### Provided records ###

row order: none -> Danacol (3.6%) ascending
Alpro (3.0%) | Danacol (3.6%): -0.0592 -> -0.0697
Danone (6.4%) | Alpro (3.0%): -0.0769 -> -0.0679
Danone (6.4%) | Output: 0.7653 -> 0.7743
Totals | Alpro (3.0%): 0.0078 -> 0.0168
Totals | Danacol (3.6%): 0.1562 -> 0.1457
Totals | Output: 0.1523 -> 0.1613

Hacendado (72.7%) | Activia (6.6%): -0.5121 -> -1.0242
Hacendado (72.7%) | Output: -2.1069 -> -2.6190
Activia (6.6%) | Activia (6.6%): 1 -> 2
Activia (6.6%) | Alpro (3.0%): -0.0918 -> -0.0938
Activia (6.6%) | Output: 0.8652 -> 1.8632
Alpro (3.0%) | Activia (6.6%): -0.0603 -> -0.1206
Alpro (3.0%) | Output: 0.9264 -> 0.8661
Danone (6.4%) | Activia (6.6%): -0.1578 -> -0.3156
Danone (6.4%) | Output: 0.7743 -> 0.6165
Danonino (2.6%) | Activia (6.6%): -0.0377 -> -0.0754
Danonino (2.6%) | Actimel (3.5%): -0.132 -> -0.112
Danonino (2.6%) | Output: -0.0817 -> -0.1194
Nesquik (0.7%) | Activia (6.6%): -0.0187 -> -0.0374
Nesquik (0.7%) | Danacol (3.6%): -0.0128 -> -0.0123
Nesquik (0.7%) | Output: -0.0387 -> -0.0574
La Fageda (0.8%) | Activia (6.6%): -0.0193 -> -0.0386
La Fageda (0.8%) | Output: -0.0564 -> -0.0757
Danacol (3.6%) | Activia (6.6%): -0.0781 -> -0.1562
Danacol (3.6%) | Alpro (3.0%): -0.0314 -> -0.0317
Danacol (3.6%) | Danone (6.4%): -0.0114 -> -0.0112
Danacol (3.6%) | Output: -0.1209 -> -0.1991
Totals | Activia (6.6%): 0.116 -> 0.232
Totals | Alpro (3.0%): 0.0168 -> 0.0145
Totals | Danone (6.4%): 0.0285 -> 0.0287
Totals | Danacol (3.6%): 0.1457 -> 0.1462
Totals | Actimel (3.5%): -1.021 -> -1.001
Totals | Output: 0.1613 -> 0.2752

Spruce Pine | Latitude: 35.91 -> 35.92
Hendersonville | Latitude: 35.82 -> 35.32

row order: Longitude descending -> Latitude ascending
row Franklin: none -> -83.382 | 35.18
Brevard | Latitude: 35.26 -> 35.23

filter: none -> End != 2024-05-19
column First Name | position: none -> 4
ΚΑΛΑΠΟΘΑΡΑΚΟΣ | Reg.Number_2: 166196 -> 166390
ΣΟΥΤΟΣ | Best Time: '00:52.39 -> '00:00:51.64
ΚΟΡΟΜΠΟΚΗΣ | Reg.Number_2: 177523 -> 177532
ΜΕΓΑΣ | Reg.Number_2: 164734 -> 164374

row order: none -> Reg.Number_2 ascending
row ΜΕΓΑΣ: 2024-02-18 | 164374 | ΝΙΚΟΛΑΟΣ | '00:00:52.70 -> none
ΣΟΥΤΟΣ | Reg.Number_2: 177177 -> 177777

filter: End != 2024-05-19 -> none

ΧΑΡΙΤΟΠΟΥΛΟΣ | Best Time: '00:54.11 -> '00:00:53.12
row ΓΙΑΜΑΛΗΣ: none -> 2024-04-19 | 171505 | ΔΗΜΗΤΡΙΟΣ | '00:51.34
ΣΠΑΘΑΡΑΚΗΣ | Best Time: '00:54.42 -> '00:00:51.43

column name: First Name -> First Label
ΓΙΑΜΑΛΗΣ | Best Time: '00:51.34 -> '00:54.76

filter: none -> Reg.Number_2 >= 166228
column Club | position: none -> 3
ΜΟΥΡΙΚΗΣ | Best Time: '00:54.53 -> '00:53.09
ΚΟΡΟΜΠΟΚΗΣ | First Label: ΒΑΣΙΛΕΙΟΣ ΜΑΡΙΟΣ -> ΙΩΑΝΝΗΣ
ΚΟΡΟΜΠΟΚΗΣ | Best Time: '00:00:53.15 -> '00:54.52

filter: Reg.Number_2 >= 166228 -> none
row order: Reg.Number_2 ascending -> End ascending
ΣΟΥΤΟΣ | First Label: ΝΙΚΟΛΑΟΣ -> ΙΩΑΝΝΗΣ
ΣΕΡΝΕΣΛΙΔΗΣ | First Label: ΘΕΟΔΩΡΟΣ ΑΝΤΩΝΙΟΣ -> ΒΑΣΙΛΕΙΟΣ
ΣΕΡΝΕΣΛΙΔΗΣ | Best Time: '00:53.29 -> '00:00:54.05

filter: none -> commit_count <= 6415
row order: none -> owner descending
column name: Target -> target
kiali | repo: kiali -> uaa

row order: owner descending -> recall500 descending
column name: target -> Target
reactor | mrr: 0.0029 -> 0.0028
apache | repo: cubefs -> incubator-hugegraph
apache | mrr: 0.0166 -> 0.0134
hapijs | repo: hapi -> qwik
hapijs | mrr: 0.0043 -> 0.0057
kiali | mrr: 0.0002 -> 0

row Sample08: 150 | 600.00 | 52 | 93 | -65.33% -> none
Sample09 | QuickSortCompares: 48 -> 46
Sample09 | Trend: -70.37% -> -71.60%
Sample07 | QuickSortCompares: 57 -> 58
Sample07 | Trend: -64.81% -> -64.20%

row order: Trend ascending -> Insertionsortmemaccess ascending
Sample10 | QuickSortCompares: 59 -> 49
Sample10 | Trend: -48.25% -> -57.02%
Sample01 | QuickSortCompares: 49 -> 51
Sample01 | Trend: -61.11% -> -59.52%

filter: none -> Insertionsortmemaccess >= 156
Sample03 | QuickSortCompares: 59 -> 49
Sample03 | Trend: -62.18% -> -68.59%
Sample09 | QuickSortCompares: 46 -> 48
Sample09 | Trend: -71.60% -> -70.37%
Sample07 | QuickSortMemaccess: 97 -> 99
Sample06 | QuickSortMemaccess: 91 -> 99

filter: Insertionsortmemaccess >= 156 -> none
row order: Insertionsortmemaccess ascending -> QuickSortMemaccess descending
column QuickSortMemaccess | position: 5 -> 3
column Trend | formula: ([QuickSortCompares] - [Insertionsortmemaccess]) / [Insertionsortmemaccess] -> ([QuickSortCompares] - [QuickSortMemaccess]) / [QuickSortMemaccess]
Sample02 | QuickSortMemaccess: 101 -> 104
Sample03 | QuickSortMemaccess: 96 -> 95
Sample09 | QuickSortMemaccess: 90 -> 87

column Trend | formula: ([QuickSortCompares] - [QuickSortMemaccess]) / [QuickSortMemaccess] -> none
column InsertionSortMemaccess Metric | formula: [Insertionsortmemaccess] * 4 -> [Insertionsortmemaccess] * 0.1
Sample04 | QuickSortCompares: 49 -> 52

###

Each line of the records belongs in the answer, reproduced exactly.

Task solution.
row order: none -> Danacol (3.6%) ascending
Alpro (3.0%) | Danacol (3.6%): -0.0592 -> -0.0697
Danone (6.4%) | Alpro (3.0%): -0.0769 -> -0.0679
Danone (6.4%) | Output: 0.7653 -> 0.7743
Totals | Alpro (3.0%): 0.0078 -> 0.0168
Totals | Danacol (3.6%): 0.1562 -> 0.1457
Totals | Output: 0.1523 -> 0.1613

Hacendado (72.7%) | Activia (6.6%): -0.5121 -> -1.0242
Hacendado (72.7%) | Output: -2.1069 -> -2.6190
Activia (6.6%) | Activia (6.6%): 1 -> 2
Activia (6.6%) | Alpro (3.0%): -0.0918 -> -0.0938
Activia (6.6%) | Output: 0.8652 -> 1.8632
Alpro (3.0%) | Activia (6.6%): -0.0603 -> -0.1206
Alpro (3.0%) | Output: 0.9264 -> 0.8661
Danone (6.4%) | Activia (6.6%): -0.1578 -> -0.3156
Danone (6.4%) | Output: 0.7743 -> 0.6165
Danonino (2.6%) | Activia (6.6%): -0.0377 -> -0.0754
Danonino (2.6%) | Actimel (3.5%): -0.132 -> -0.112
Danonino (2.6%) | Output: -0.0817 -> -0.1194
Nesquik (0.7%) | Activia (6.6%): -0.0187 -> -0.0374
Nesquik (0.7%) | Danacol (3.6%): -0.0128 -> -0.0123
Nesquik (0.7%) | Output: -0.0387 -> -0.0574
La Fageda (0.8%) | Activia (6.6%): -0.0193 -> -0.0386
La Fageda (0.8%) | Output: -0.0564 -> -0.0757
Danacol (3.6%) | Activia (6.6%): -0.0781 -> -0.1562
Danacol (3.6%) | Alpro (3.0%): -0.0314 -> -0.0317
Danacol (3.6%) | Danone (6.4%): -0.0114 -> -0.0112
Danacol (3.6%) | Output: -0.1209 -> -0.1991
Totals | Activia (6.6%): 0.116 -> 0.232
Totals | Alpro (3.0%): 0.0168 -> 0.0145
Totals | Danone (6.4%): 0.0285 -> 0.0287
Totals | Danacol (3.6%): 0.1457 -> 0.1462
Totals | Actimel (3.5%): -1.021 -> -1.001
Totals | Output: 0.1613 -> 0.2752

Spruce Pine | Latitude: 35.91 -> 35.92
Hendersonville | Latitude: 35.82 -> 35.32

row order: Longitude descending -> Latitude ascending
row Franklin: none -> -83.382 | 35.18
Brevard | Latitude: 35.26 -> 35.23

filter: none -> End != 2024-05-19
column First Name | position: none -> 4
ΚΑΛΑΠΟΘΑΡΑΚΟΣ | Reg.Number_2: 166196 -> 166390
ΣΟΥΤΟΣ | Best Time: '00:52.39 -> '00:00:51.64
ΚΟΡΟΜΠΟΚΗΣ | Reg.Number_2: 177523 -> 177532
ΜΕΓΑΣ | Reg.Number_2: 164734 -> 164374

row order: none -> Reg.Number_2 ascending
row ΜΕΓΑΣ: 2024-02-18 | 164374 | ΝΙΚΟΛΑΟΣ | '00:00:52.70 -> none
ΣΟΥΤΟΣ | Reg.Number_2: 177177 -> 177777

filter: End != 2024-05-19 -> none

ΧΑΡΙΤΟΠΟΥΛΟΣ | Best Time: '00:54.11 -> '00:00:53.12
row ΓΙΑΜΑΛΗΣ: none -> 2024-04-19 | 171505 | ΔΗΜΗΤΡΙΟΣ | '00:51.34
ΣΠΑΘΑΡΑΚΗΣ | Best Time: '00:54.42 -> '00:00:51.43

column name: First Name -> First Label
ΓΙΑΜΑΛΗΣ | Best Time: '00:51.34 -> '00:54.76

filter: none -> Reg.Number_2 >= 166228
column Club | position: none -> 3
ΜΟΥΡΙΚΗΣ | Best Time: '00:54.53 -> '00:53.09
ΚΟΡΟΜΠΟΚΗΣ | First Label: ΒΑΣΙΛΕΙΟΣ ΜΑΡΙΟΣ -> ΙΩΑΝΝΗΣ
ΚΟΡΟΜΠΟΚΗΣ | Best Time: '00:00:53.15 -> '00:54.52

filter: Reg.Number_2 >= 166228 -> none
row order: Reg.Number_2 ascending -> End ascending
ΣΟΥΤΟΣ | First Label: ΝΙΚΟΛΑΟΣ -> ΙΩΑΝΝΗΣ
ΣΕΡΝΕΣΛΙΔΗΣ | First Label: ΘΕΟΔΩΡΟΣ ΑΝΤΩΝΙΟΣ -> ΒΑΣΙΛΕΙΟΣ
ΣΕΡΝΕΣΛΙΔΗΣ | Best Time: '00:53.29 -> '00:00:54.05

filter: none -> commit_count <= 6415
row order: none -> owner descending
column name: Target -> target
kiali | repo: kiali -> uaa

row order: owner descending -> recall500 descending
column name: target -> Target
reactor | mrr: 0.0029 -> 0.0028
apache | repo: cubefs -> incubator-hugegraph
apache | mrr: 0.0166 -> 0.0134
hapijs | repo: hapi -> qwik
hapijs | mrr: 0.0043 -> 0.0057
kiali | mrr: 0.0002 -> 0

row Sample08: 150 | 600.00 | 52 | 93 | -65.33% -> none
Sample09 | QuickSortCompares: 48 -> 46
Sample09 | Trend: -70.37% -> -71.60%
Sample07 | QuickSortCompares: 57 -> 58
Sample07 | Trend: -64.81% -> -64.20%

row order: Trend ascending -> Insertionsortmemaccess ascending
Sample10 | QuickSortCompares: 59 -> 49
Sample10 | Trend: -48.25% -> -57.02%
Sample01 | QuickSortCompares: 49 -> 51
Sample01 | Trend: -61.11% -> -59.52%

filter: none -> Insertionsortmemaccess >= 156
Sample03 | QuickSortCompares: 59 -> 49
Sample03 | Trend: -62.18% -> -68.59%
Sample09 | QuickSortCompares: 46 -> 48
Sample09 | Trend: -71.60% -> -70.37%
Sample07 | QuickSortMemaccess: 97 -> 99
Sample06 | QuickSortMemaccess: 91 -> 99

filter: Insertionsortmemaccess >= 156 -> none
row order: Insertionsortmemaccess ascending -> QuickSortMemaccess descending
column QuickSortMemaccess | position: 5 -> 3
column Trend | formula: ([QuickSortCompares] - [Insertionsortmemaccess]) / [Insertionsortmemaccess] -> ([QuickSortCompares] - [QuickSortMemaccess]) / [QuickSortMemaccess]
Sample02 | QuickSortMemaccess: 101 -> 104
Sample03 | QuickSortMemaccess: 96 -> 95
Sample09 | QuickSortMemaccess: 90 -> 87

column Trend | formula: ([QuickSortCompares] - [QuickSortMemaccess]) / [QuickSortMemaccess] -> none
column InsertionSortMemaccess Metric | formula: [Insertionsortmemaccess] * 4 -> [Insertionsortmemaccess] * 0.1
Sample04 | QuickSortCompares: 49 -> 52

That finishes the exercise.